__AIM OF THE EXERCISE__: From the listing below, output the lines between the one with "tax: 5% = 36.80 -> 5% = 36.94" and the one with "PKP235U12A-R2EL 2PHASE STEPPING", including those two, and nothing else. Pictures are not copied.
START DATA EXCERPTS
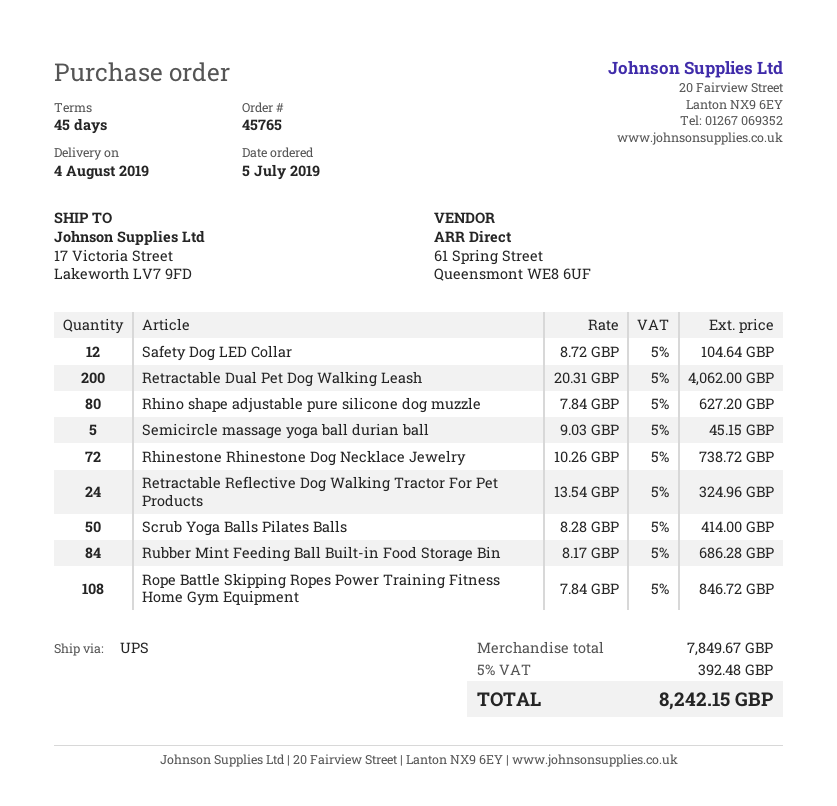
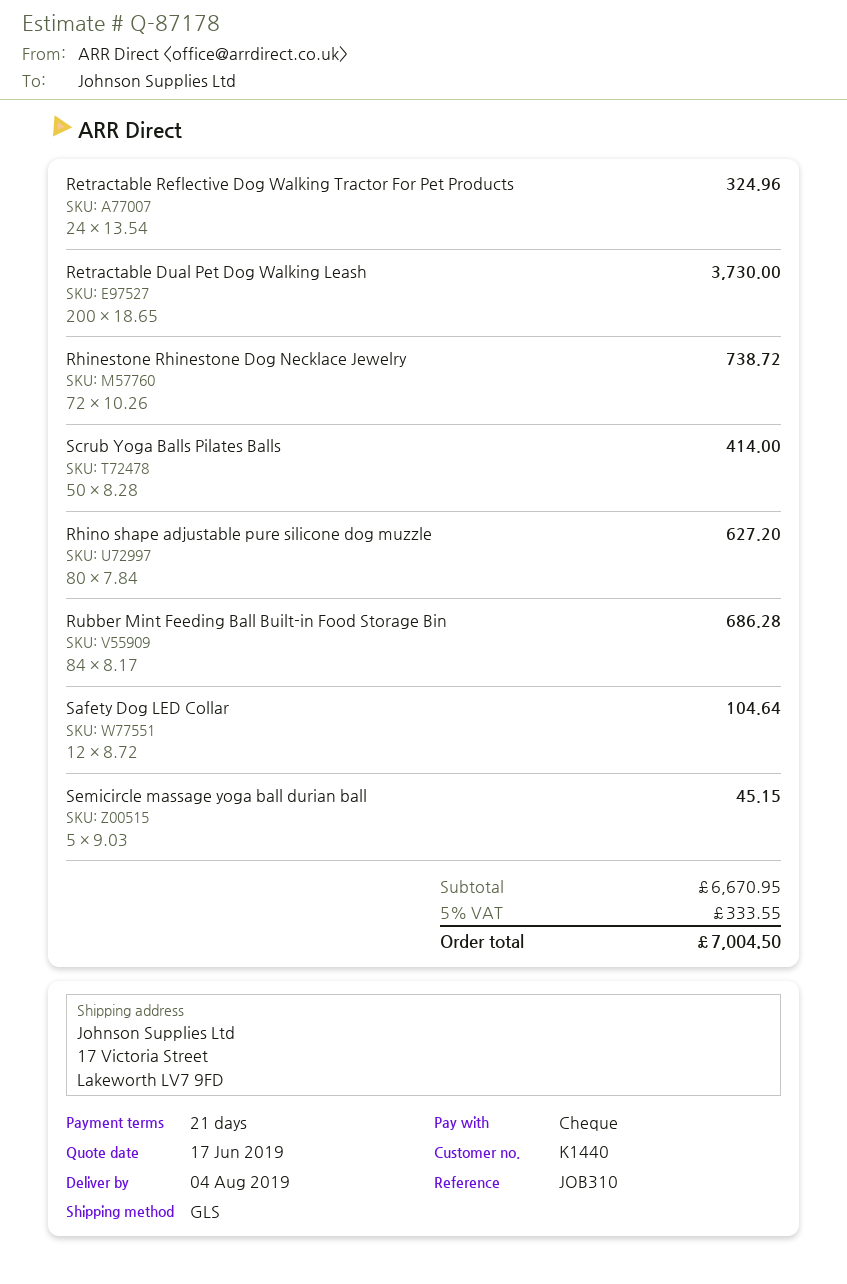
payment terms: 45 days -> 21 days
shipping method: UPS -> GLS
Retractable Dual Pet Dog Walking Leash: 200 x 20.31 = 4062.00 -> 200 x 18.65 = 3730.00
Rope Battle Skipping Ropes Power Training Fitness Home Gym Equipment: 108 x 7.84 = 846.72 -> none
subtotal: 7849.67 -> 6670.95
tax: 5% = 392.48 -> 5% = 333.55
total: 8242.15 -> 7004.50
END DATA EXCERPTS
START DATA EXCERPTS
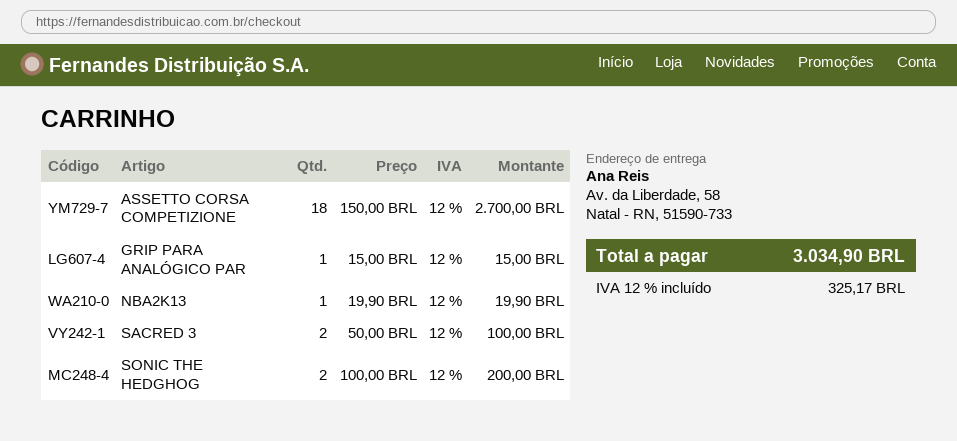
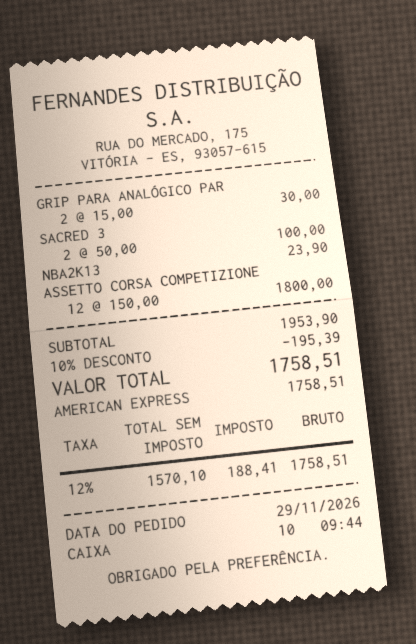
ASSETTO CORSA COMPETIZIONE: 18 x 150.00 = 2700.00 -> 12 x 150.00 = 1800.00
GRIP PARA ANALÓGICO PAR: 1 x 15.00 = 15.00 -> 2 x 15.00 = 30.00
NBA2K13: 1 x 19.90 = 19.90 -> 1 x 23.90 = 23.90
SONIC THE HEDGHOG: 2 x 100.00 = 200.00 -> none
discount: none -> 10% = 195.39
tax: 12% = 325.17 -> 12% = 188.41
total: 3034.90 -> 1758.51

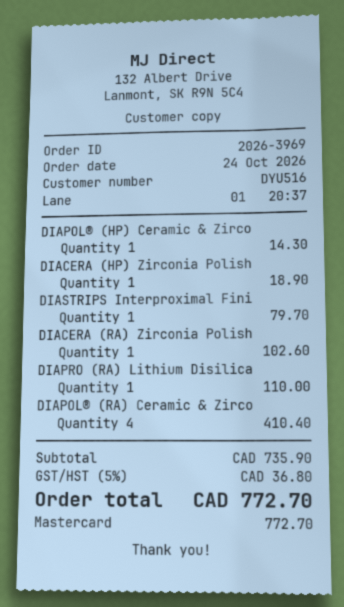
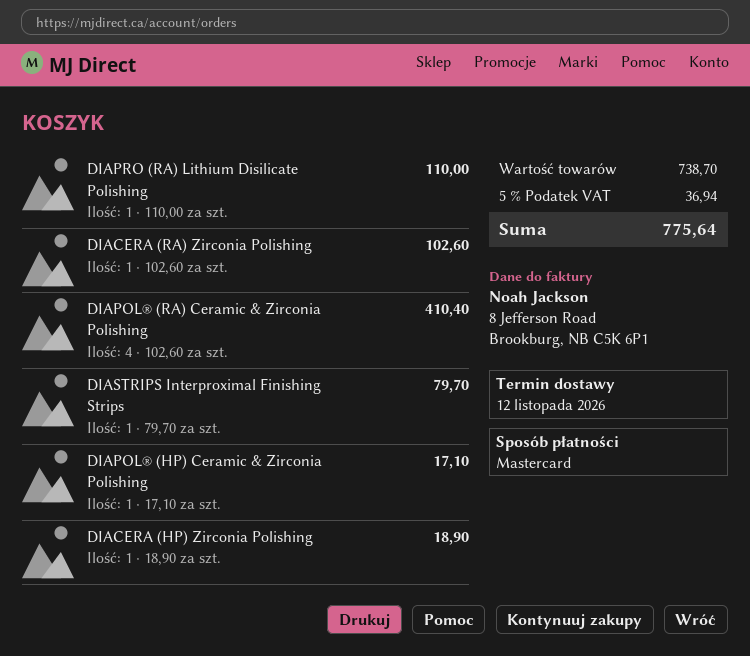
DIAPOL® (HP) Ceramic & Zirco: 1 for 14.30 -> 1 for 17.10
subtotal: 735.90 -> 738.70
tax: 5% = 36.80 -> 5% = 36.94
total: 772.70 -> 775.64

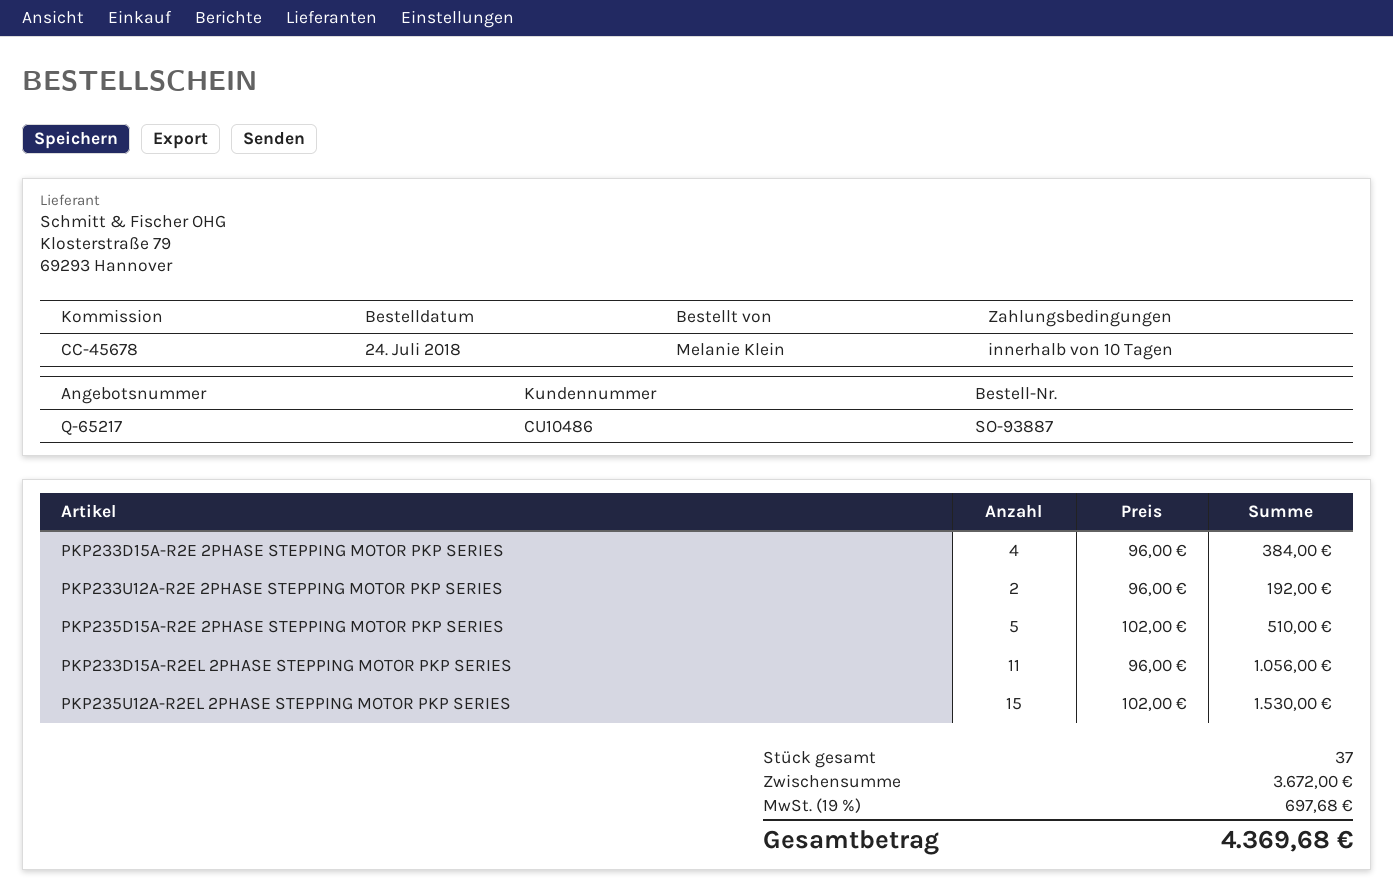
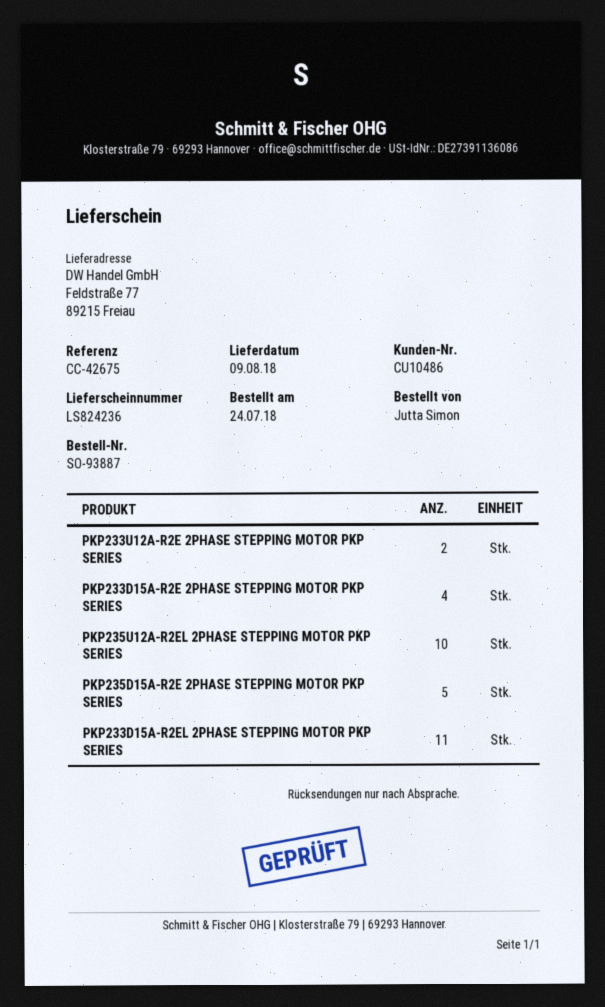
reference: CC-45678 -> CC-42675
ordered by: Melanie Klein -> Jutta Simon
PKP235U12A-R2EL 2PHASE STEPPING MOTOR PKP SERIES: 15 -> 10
END DATA EXCERPTS
__EXERCISE SOLUTION__:
tax: 5% = 36.80 -> 5% = 36.94
total: 772.70 -> 775.64

reference: CC-45678 -> CC-42675
ordered by: Melanie Klein -> Jutta Simon
PKP235U12A-R2EL 2PHASE STEPPING MOTOR PKP SERIES: 15 -> 10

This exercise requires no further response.